(Data entries)
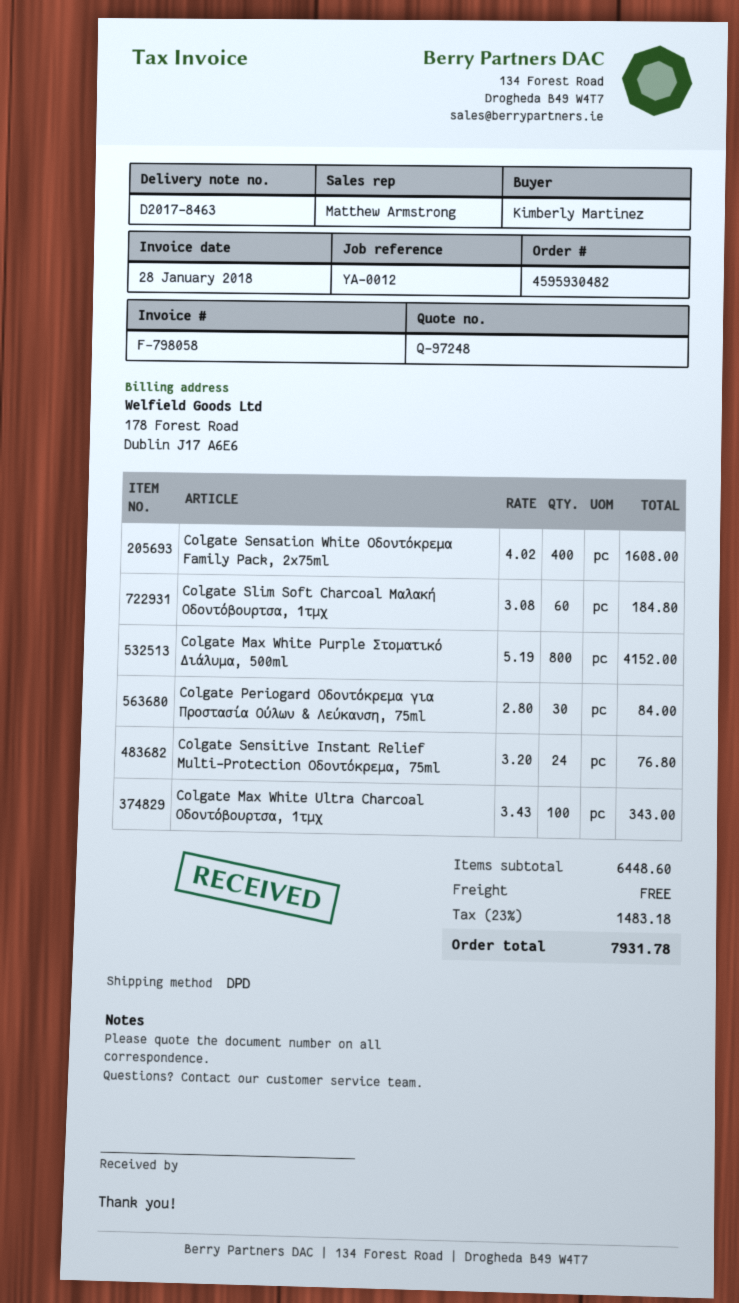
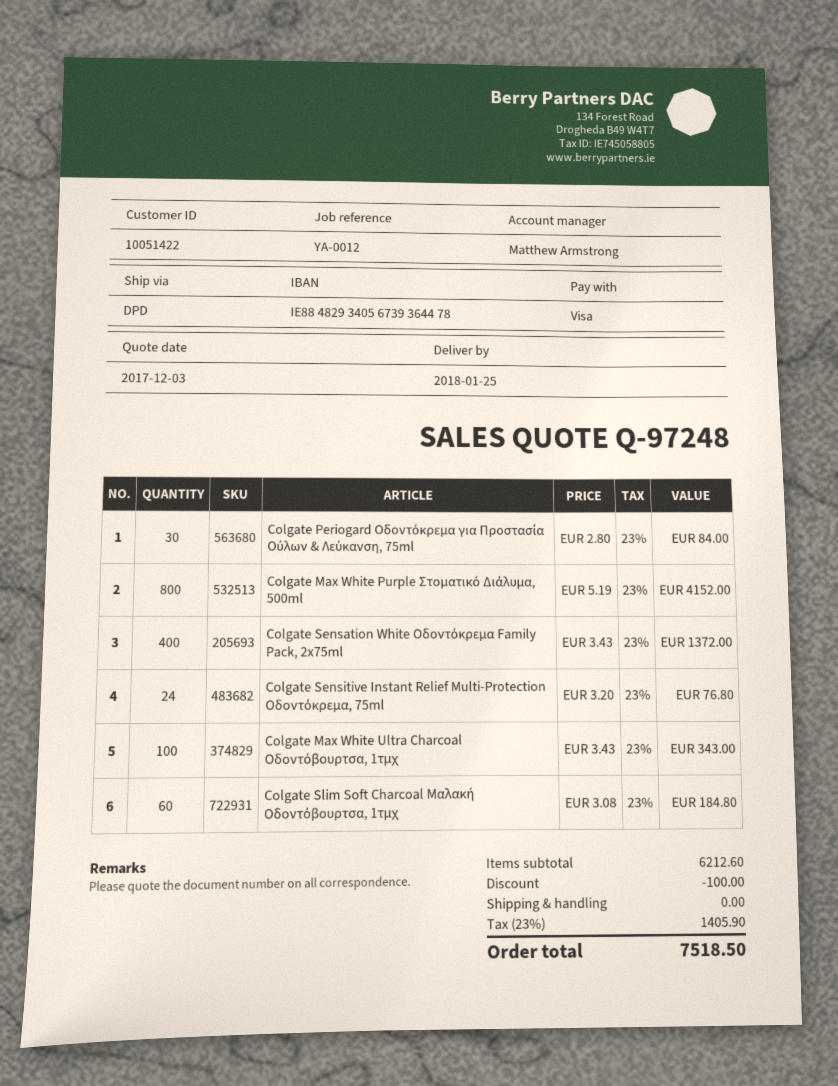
Colgate Sensation White Οδοντόκρεμα Family Pack, 2x75ml: 400 x 4.02 = 1608.00 -> 400 x 3.43 = 1372.00
subtotal: 6448.60 -> 6212.60
discount: none -> 100.00
tax: 23% = 1483.18 -> 23% = 1405.90
total: 7931.78 -> 7518.50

*What to produce*: Write out the data exactly, and exclude every picture it holds.

*Your response*:
Colgate Sensation White Οδοντόκρεμα Family Pack, 2x75ml: 400 x 4.02 = 1608.00 -> 400 x 3.43 = 1372.00
subtotal: 6448.60 -> 6212.60
discount: none -> 100.00
tax: 23% = 1483.18 -> 23% = 1405.90
total: 7931.78 -> 7518.50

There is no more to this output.